**ABOUT THIS TASK**
Could you transcribe each entry below exactly, minus the images?

**DATA**
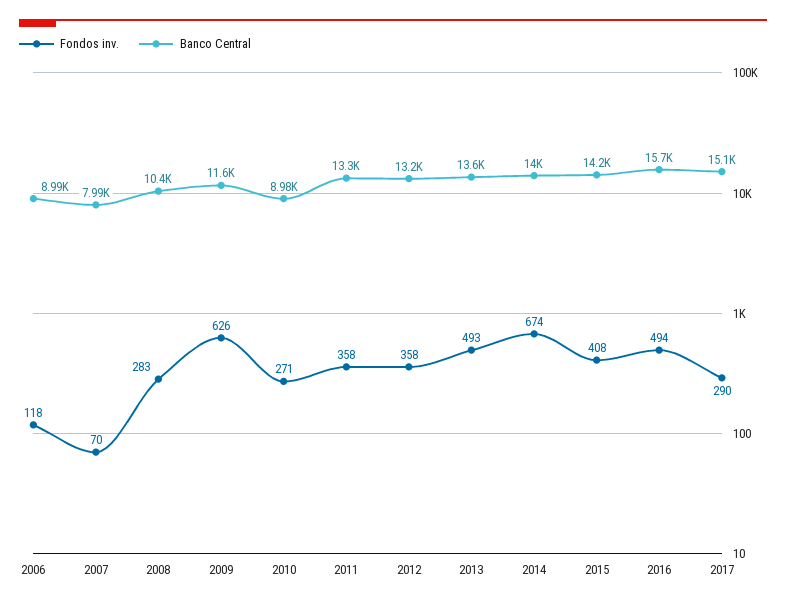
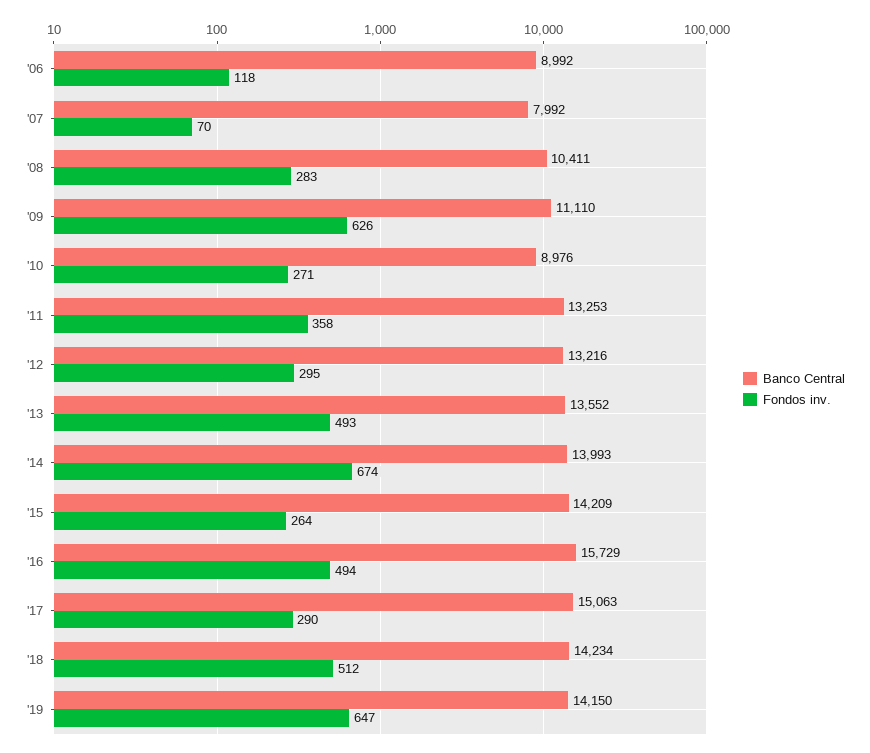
Banco Central, 2009: 11600 -> 11110
Fondos inv., 2012: 358 -> 295
Fondos inv., 2015: 408 -> 264
Banco Central, '18: none -> 14234
Fondos inv., '18: none -> 512
Banco Central, '19: none -> 14150
Fondos inv., '19: none -> 647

**ANSWER BOX**
Banco Central, 2009: 11600 -> 11110
Fondos inv., 2012: 358 -> 295
Fondos inv., 2015: 408 -> 264
Banco Central, '18: none -> 14234
Fondos inv., '18: none -> 512
Banco Central, '19: none -> 14150
Fondos inv., '19: none -> 647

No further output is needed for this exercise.